Kota ini termasuk indah dan makmur bagi masyarakatnya terutama bagi para masyarakat yang menggantungkan nasibnya sebagai pedagang, tentu ada secarik harapan bagi para pejuang rezeki termasuk salah satunya adalah NA yang hingga kini mengharapkan keputusan yang dapat menguntungkan kedua belah pihak terkait Peraturan Daerah (Perda) Kabupaten Tuban yang telah disepakati.
“Saya hanya berharap bahwa para pedagang dapat direlokasikan ke tempat yang strategis juga, karena tempat yang telah disepakati saat itu justru membuat omset para pedagang lokal turun dan laba yang didapatkan pun sangat tidak efisien. Terkadang ada pemikiran, bagaimana nasib saya jika penjualan terus menurun,” ungkap NA sembari memikirkan akan bagaimana nasib para pedagang lokal nantinya. Tentu saja kondisi ini sering kali memicu kekhawatiran mendalam mengenai keberlangsungan nasib para pedagang untuk kedepannya terutama yang menghidupi keluarga kecilnya.
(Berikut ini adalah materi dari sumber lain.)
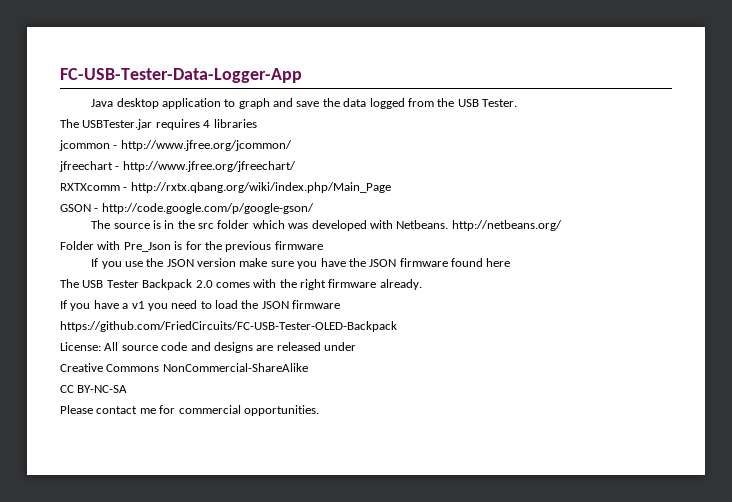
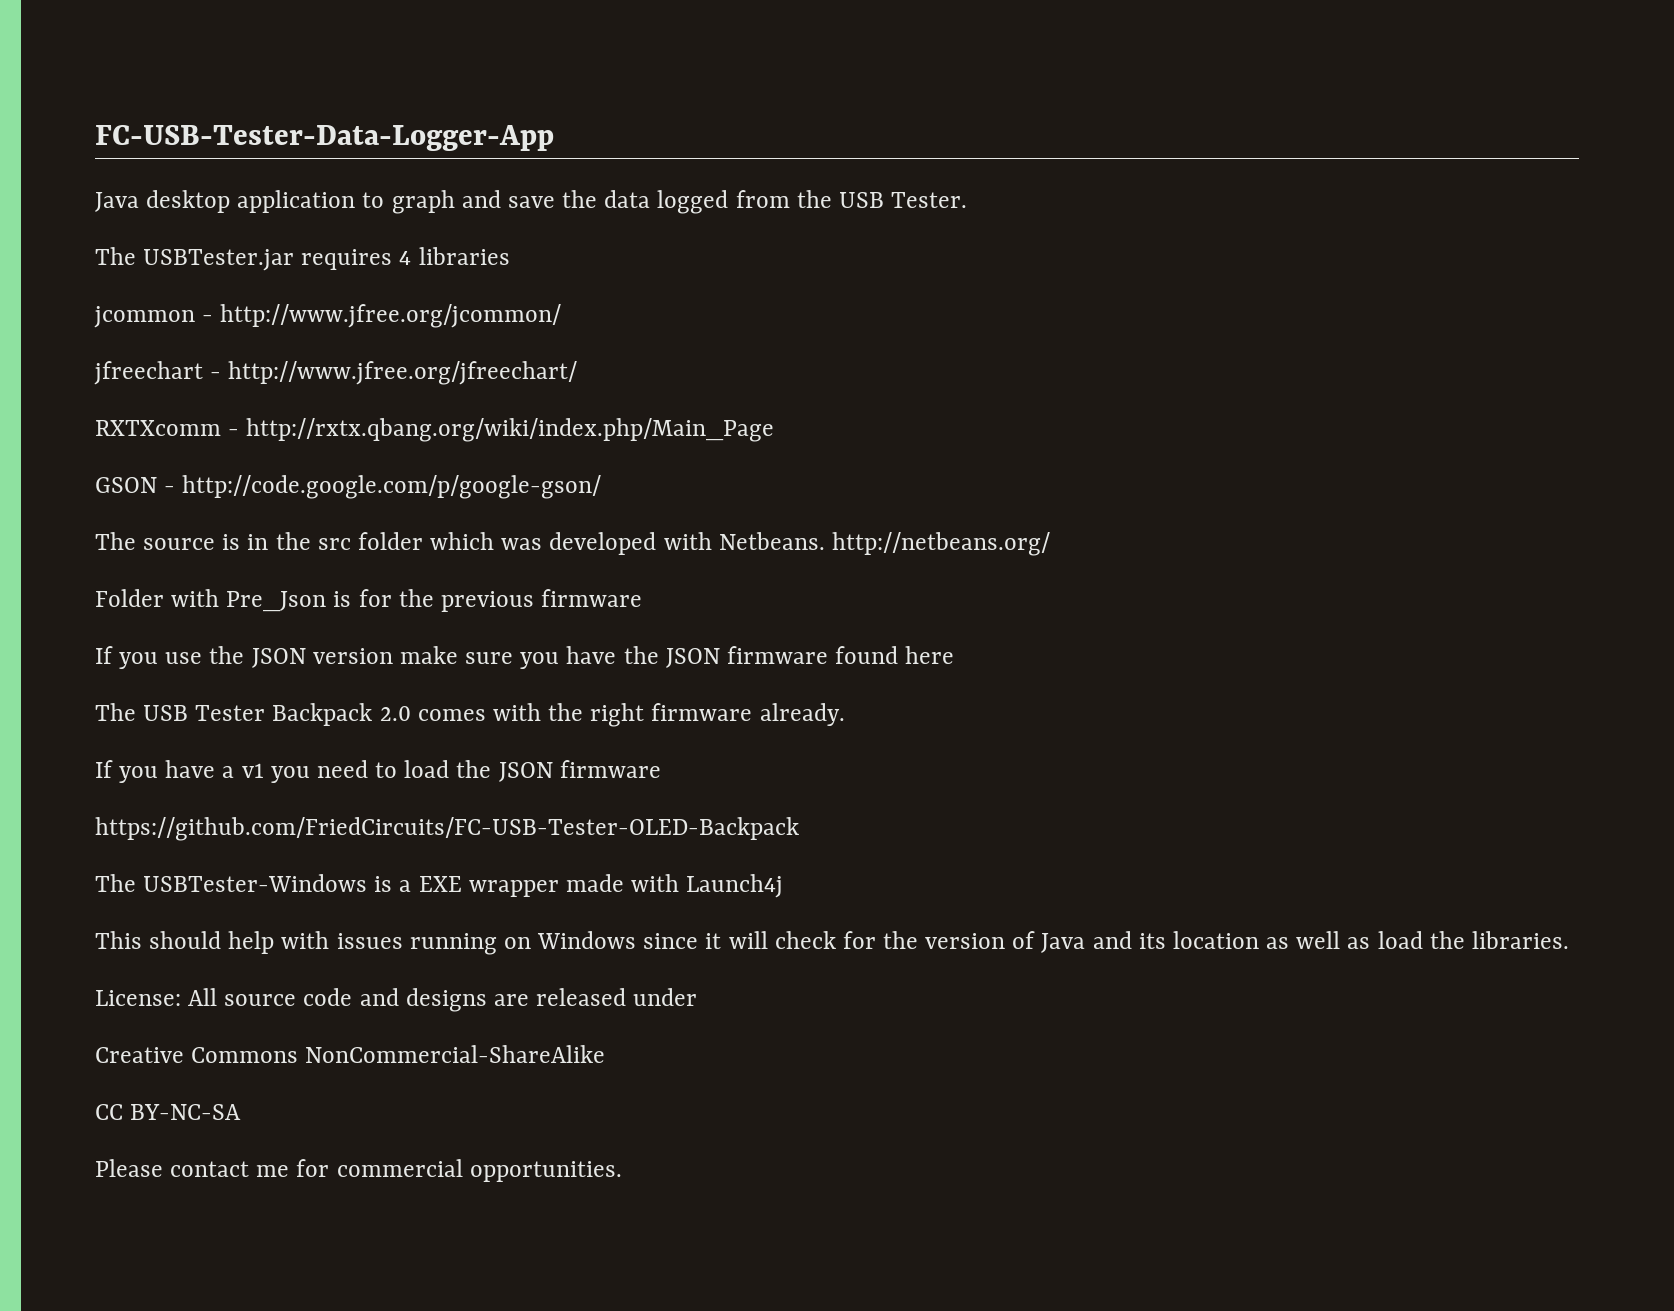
(397, 326) none -> [95,874,784,898] [95,931,1569,955] // The USBTester-Windows is a EXE wrapper made with Launch4j // This should help with issues running on Windows since it will check for the version of Java and its location as well as load the libraries.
Biasanya, musim yang paling ramai dalam meraup keuntungan adalah saat libur panjang karena banyak pendatang yang datang untuk melihat indahnya Alun-Alun Tuban. Namun, NA mengungkapkan walau saat libur panjang pun dengan letak lokasi yang saat ini strategis tidak dapat menjamin keuntungan yang stabil, kondisi ini diperparah dengan nilai rupiah yang kian turun drastis, sehingga berdampak buruk terhadap penjualan para pedagang tentunya karena harga bahan baku yang kian naik.
Menurutnya berjualan dalam bentuk apapun asal itu demi niat baik pasti pintu rezeki tidak akan salah alamat. Oleh karena itu, ia selalu berpikir positif apapun keadaannya dan berharap akan ada kebijakan baru yang dapat menguntungkan kesejahteraan bagi para pedagang lokal.